Alors, souvenez-vous du début de mon exposé et de cette seconde nécessité qualifiant l’analyste qu’avait posé ce contrôleur que j’étais allé voir lorsque je débutais, qu’est-ce que je peux en dire aujourd’hui ? Eh bien qu’elle ne certifie au bout du compte rien du tout si ce n’est qu’avec ce patient-là il a pu tenir cette fonction d’analyste, c’est la seule chose que cela garantisse. Chaque patient, chaque rencontre étant différente. Cette remarque sous-tend quelque chose qui me paraît essentiel, c’est que ce qui nous fait réellement progresser dans notre pratique, ce ne sont pas les patients qui avancent, mais ceux chez qui cela piétine, stagne, ceux qui nous dérangent ou même ceux qui, dès le début, sont bien en peine pour articuler quoi que ce soit. Autrement dit, ce qui, du désir de l’analyste est à l’œuvre est peut-être plus repérable là où il doit inventer au cas par cas, improviser, là où il doit s’adapter, que dans le confort ouaté de « la cure type » et cela est peut-être beaucoup plus d’actualité aujourd’hui que du temps de Freud, nos patients n’ayant plus rien à voir avec ceux d’il y a 100 ans…

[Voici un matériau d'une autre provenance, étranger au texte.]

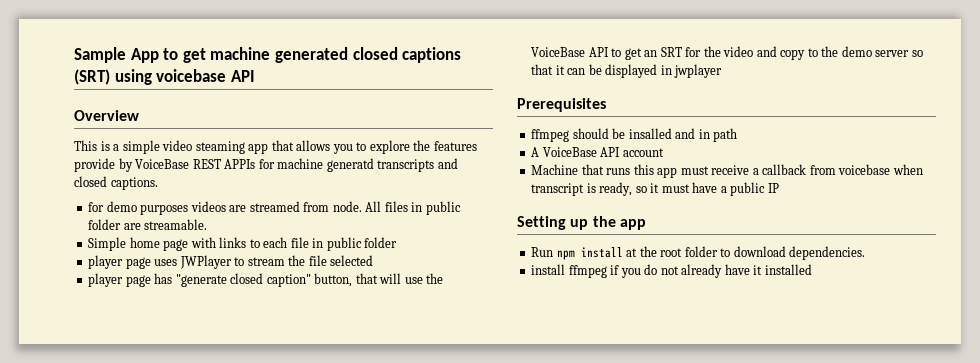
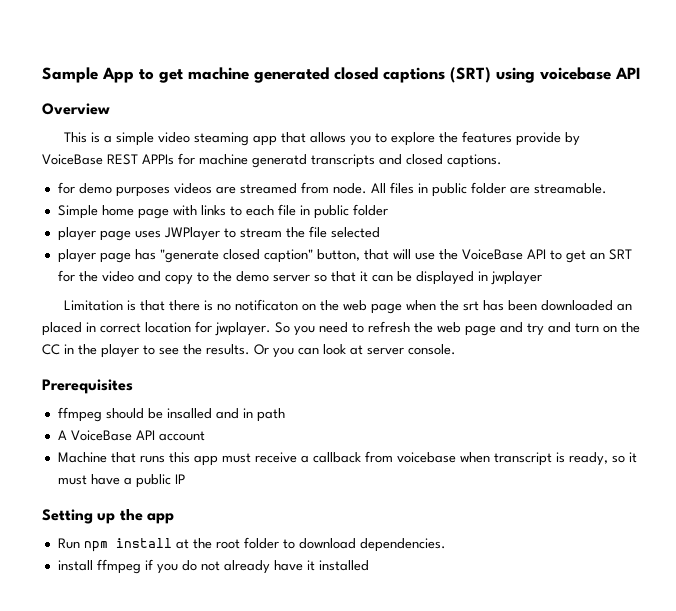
+ Limitation is that there is no notificaton on the web page when the srt has been downloaded an placed in correct location for jwplayer. So you need to refresh the web page and try and turn on the CC in the player to see the results. Or you can look at server console.

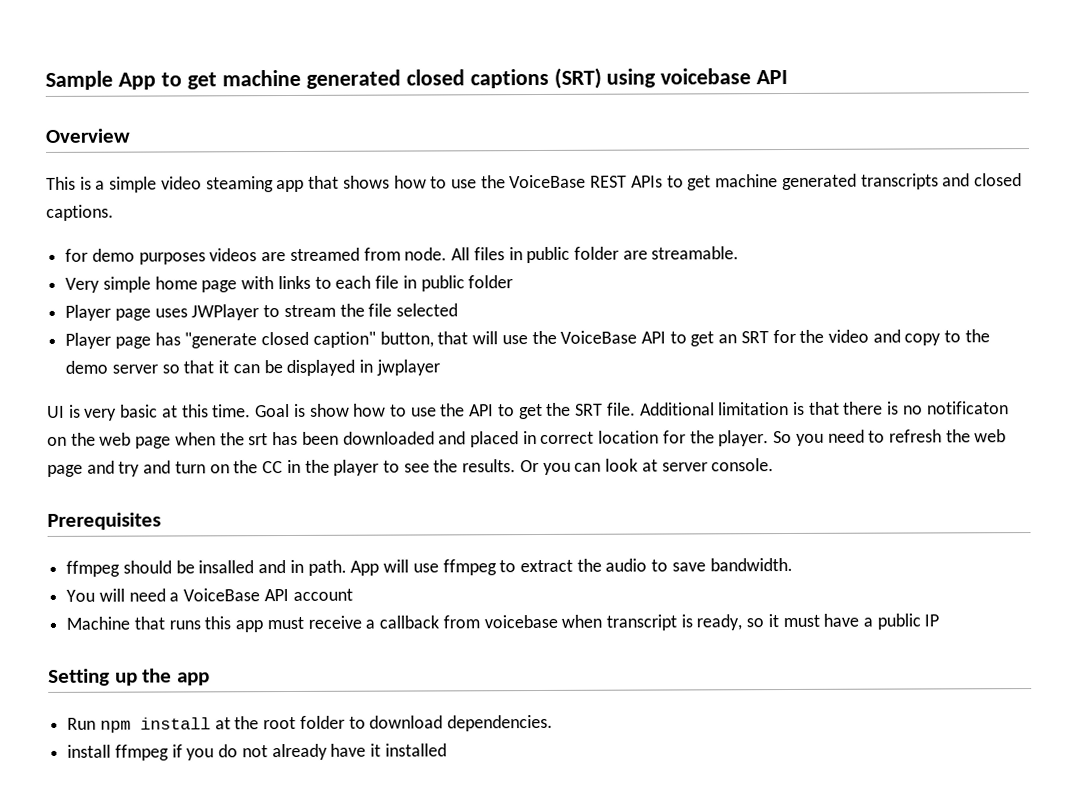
- This is a simple video steaming app that allows you to explore the features provide by VoiceBase REST APPIs for machine generatd transcripts and closed captions.
+ This is a simple video steaming app that shows how to use the VoiceBase REST APIs to get machine generated transcripts and closed captions.
- Simple home page with links to each file in public folder
+ Very simple home page with links to each file in public folder
- player page uses JWPlayer to stream the file selected
+ Player page uses JWPlayer to stream the file selected
- player page has "generate closed caption" button, that will use the VoiceBase API to get an SRT for the video and copy to the demo server so that it can be displayed in jwplayer
+ Player page has "generate closed caption" button, that will use the VoiceBase API to get an SRT for the video and copy to the demo server so that it can be displayed in jwplayer
- Limitation is that there is no notificaton on the web page when the srt has been downloaded an placed in correct location for jwplayer.
+ UI is very basic at this time. Goal is show how to use the API to get the SRT file. Additional limitation is that there is no notificaton on the web page when the srt has been downloaded and placed in correct location for the player.
- ffmpeg should be insalled and in path
- A VoiceBase API account
+ ffmpeg should be insalled and in path. App will use ffmpeg to extract the audio to save bandwidth.
+ You will need a VoiceBase API account

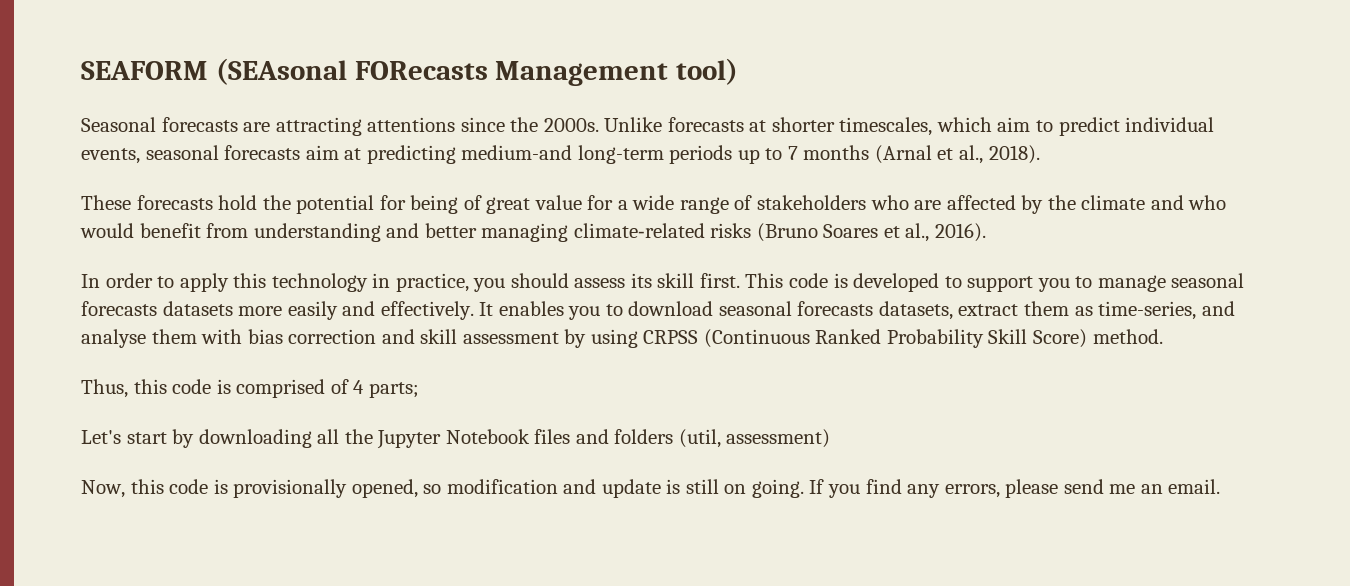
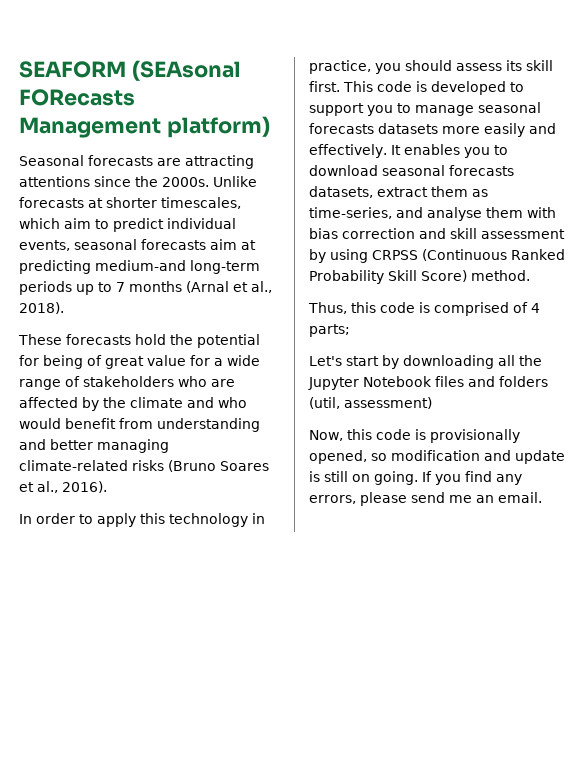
- SEAFORM (SEAsonal FORecasts Management tool)
+ SEAFORM (SEAsonal FORecasts Management platform)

La conséquence de tout ce que j’ai raconté ce soir c’est quoi ? Eh bien c’est très simple, c’est que la psychanalyse ce n’est ni un métier, ni une profession, c’est une fonction. Fonction fragile donc, car soumise, dépendante de l’analyste lui-même, c’est-à-dire de sa disposition à la faire exister, dans les cures qu’il conduit, bref, de son désir d’analyste et que ce dernier n’est ni certifiable, ni quantifiable.

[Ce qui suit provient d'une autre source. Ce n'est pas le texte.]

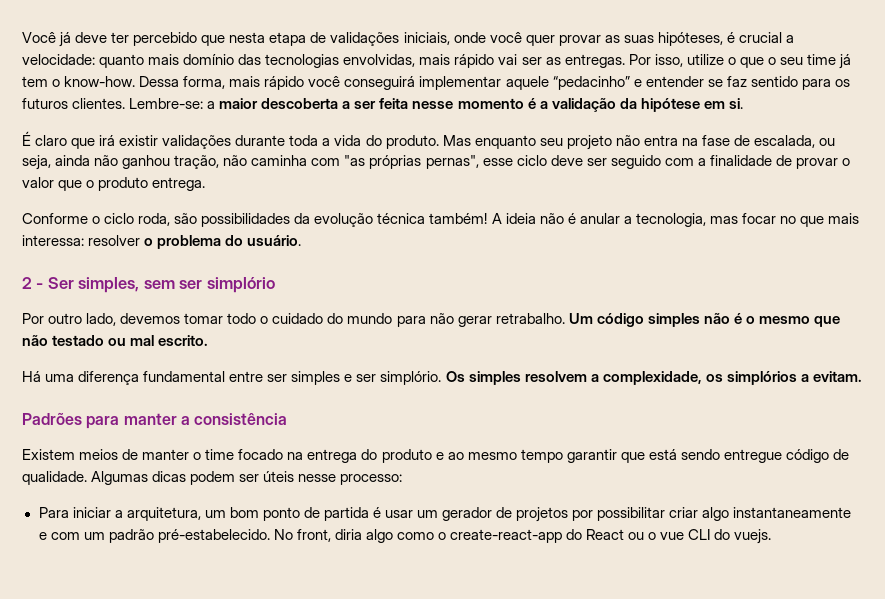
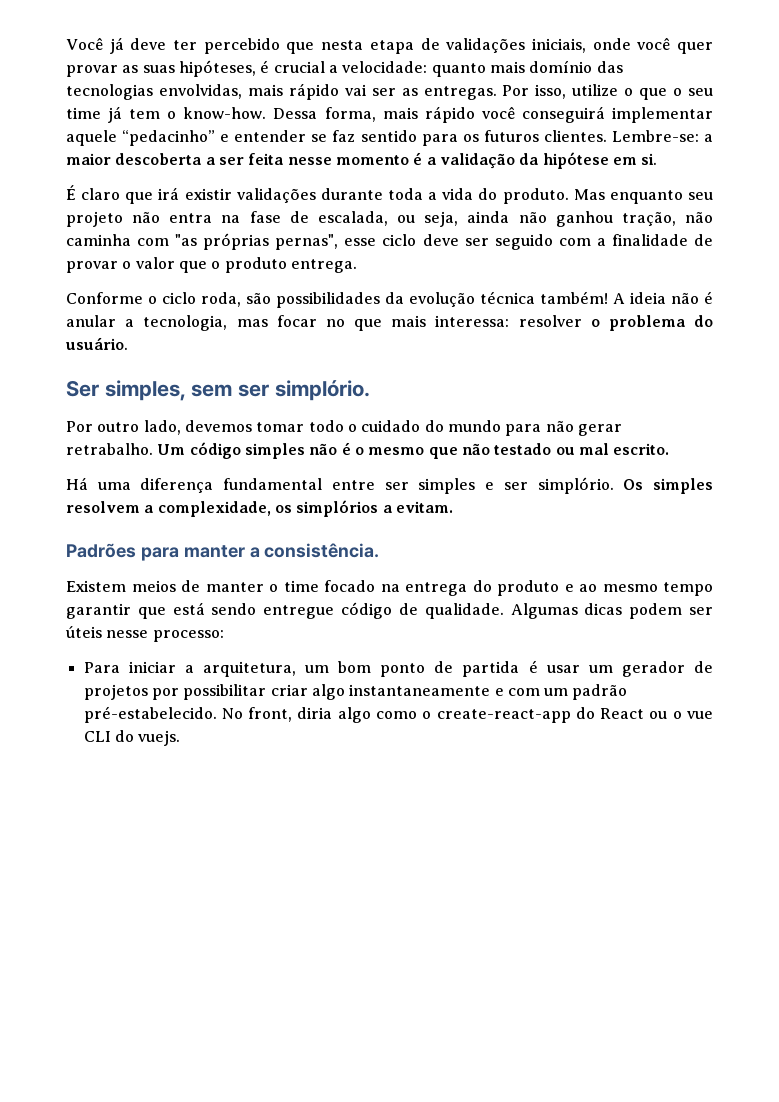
- 2 - Ser simples, sem ser simplório
+ Ser simples, sem ser simplório.
- Padrões para manter a consistência
+ Padrões para manter a consistência.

L’autre conséquence de cela, qui n’est pas, je le précise, une façon tendancieuse de vous présenter les choses – ce ne sont que des conclusions logiques – l’autre conséquence, c’est la fragilité de la psychanalyse, c’est-à-dire que si elle ne vaut, si elle n’existe qu’à travers l’acte analytique, elle peut alors tout autant disparaître s’il n’y a plus d’analyste pour la faire exister ; ce qui, je le précise, n’est pas le cas d’une technique, quelle qu’elle soit, même très ancienne : il suffit d’en retrouver les ouvrages, les manuels pour la pratiquer à nouveau.

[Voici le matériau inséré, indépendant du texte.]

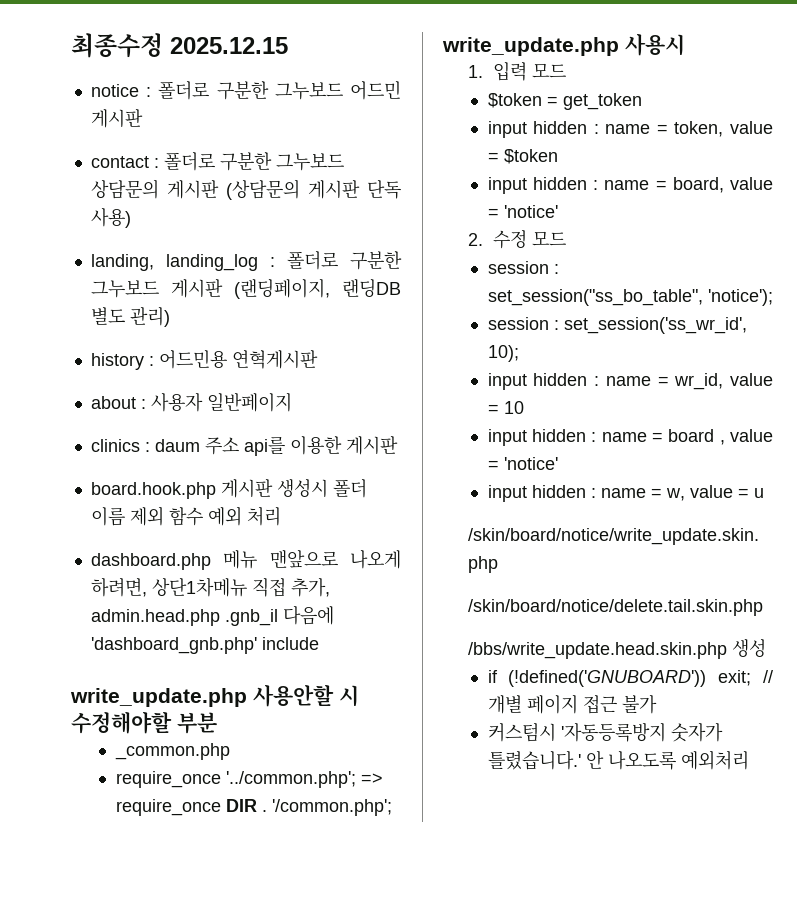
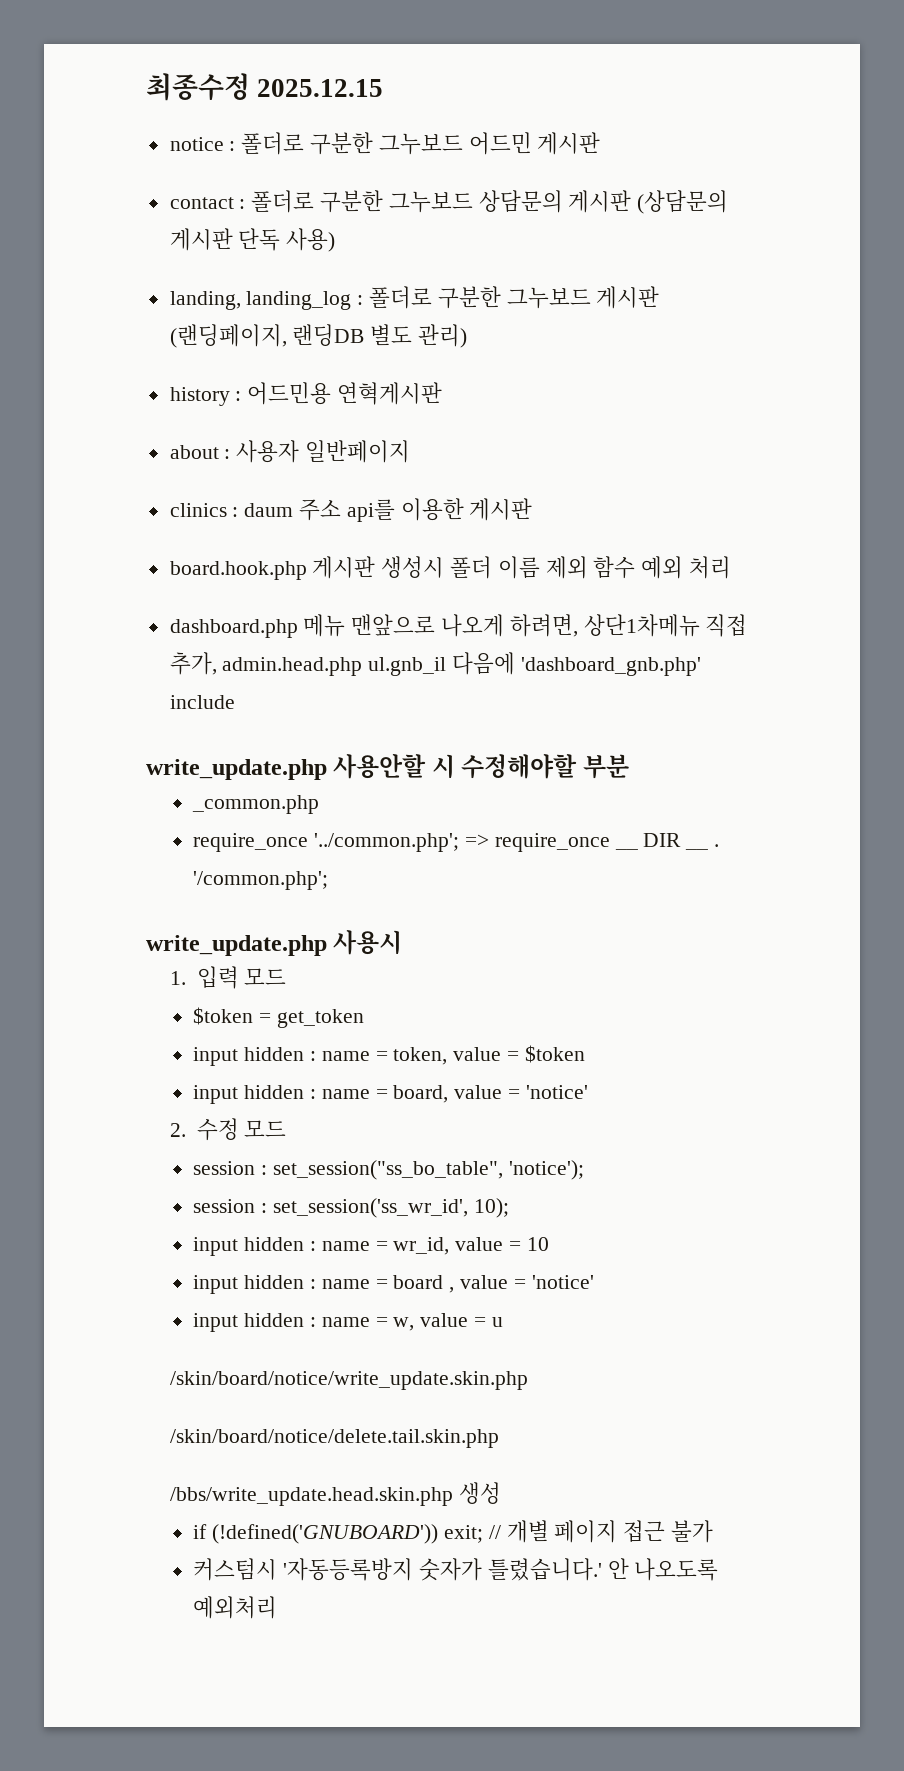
- dashboard.php 메뉴 맨앞으로 나오게 하려면, 상단1차메뉴 직접 추가, admin.head.php .gnb_il 다음에 'dashboard_gnb.php' include
+ dashboard.php 메뉴 맨앞으로 나오게 하려면, 상단1차메뉴 직접 추가, admin.head.php ul.gnb_il 다음에 'dashboard_gnb.php' include
- require_once '../common.php'; => require_once DIR .
+ require_once '../common.php'; => require_once __ DIR __ .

Je voudrais enfin vous faire remarquer ceci, c’est qu’il existe une autre création du génie humain qui peut disparaître et qui ne pourra jamais plus exister à nouveau, c’est une langue. Une langue dite « morte » c’est quoi ? C’est une langue avec laquelle plus aucun homme ne fait la cour à une femme. Eh bien j’espère que j’aurai été suffisamment clair ce soir pour que vous ne voyiez aucun mystère à ce rapprochement puisqu’au bout du compte, c’est tout de même à partir de la parole et autour des effets du signifiant que s’engage et se joue une cure analytique.